Why is it that one can be so tired that it is a chore to get ready for bed, a soothing blessing to finally lay down, your mind then snaps into overdrive?

“If you could merge two animals together, what animal would you create? Do mermaids give birth to children or do they lay eggs? If you could only use three words for the rest of your life, what would they be and why? Questions don’t have to make sense…but answers do.” Pinterest.

Where do these thoughts come from? Why do they refuse to go away? Where did that aura of total fatigue go? What’s with this surge of adrenaline to solve all the world’s problems? It’s as if my brain has a mind of its own. Yes. Think about that.

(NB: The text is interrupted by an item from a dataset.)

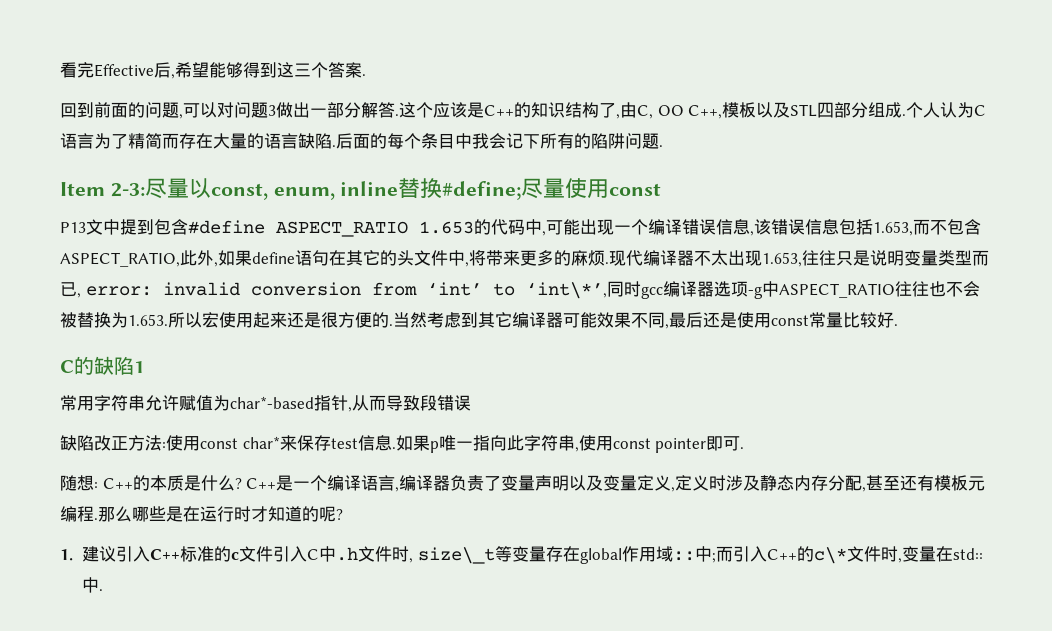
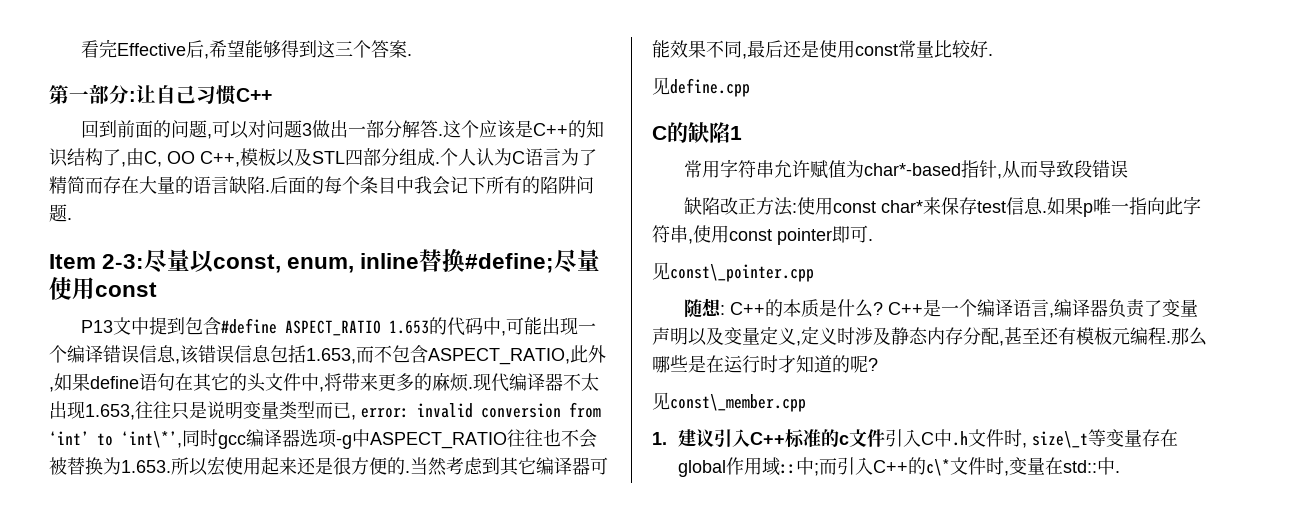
+ 第一部分:让自己习惯C++
+ 见define.cpp
+ 见const\_pointer.cpp
+ 见const\_member.cpp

Here’s another spooky question. What in the world makes my dog bark maniacally at 2 a.m.? Why, when I get up, get cold, check all the windows and doors, calm my rapidly beating heart…..return to bed and my Augie Doggie is sound asleep in my little warm nest?

What makes my cat wait until I finally fall asleep and reach that perfect slumber, deep sleep, Stage 3 NREM, slow wave sleep…..why then does he choose to pounce upon me and furiously paw at me making biscuits? His kneading is ferocious and infuriating. It’s cute at 4 p.m. It’s despicable at 4 a.m. His purring could wake the neighbors. It is as though he is possessed. Yep……spooky.

Why is it that just as you’re about to drift off that you remember the punch line to the joke you were trying to deliver to your friends at lunch? I have to wrestle with myself to not get out of bed and call them. Surely, they are waiting up expectantly at 1 a.m. to hear the point I was trying to make. Certainly, they like me cannot sleep until they hear my riveting story. Where do these goofy thoughts come from and why do they enter one’s head at that specific time you wish to slumber?

“I want to sleep but my brain won’t stop talking to itself.” Anonymous

“Happiness is waking up, looking at the clock and finding that you still have two hours left to sleep.” Charles M. Schulz, American Cartoonist

The other spooky little mystery is why are we so darn tired when the alarm goes off? Why are we back in the same motif as when we first laid our weary head down? Now, once again, we are yearning to sleep.

“In the morning, I woke like a sloth in the fog” Leslie Connor, author

Let’s go back to the beginning to end this article with a quote from Stephen King, “It’s the unanswered questions that make it worth getting up in the morning.”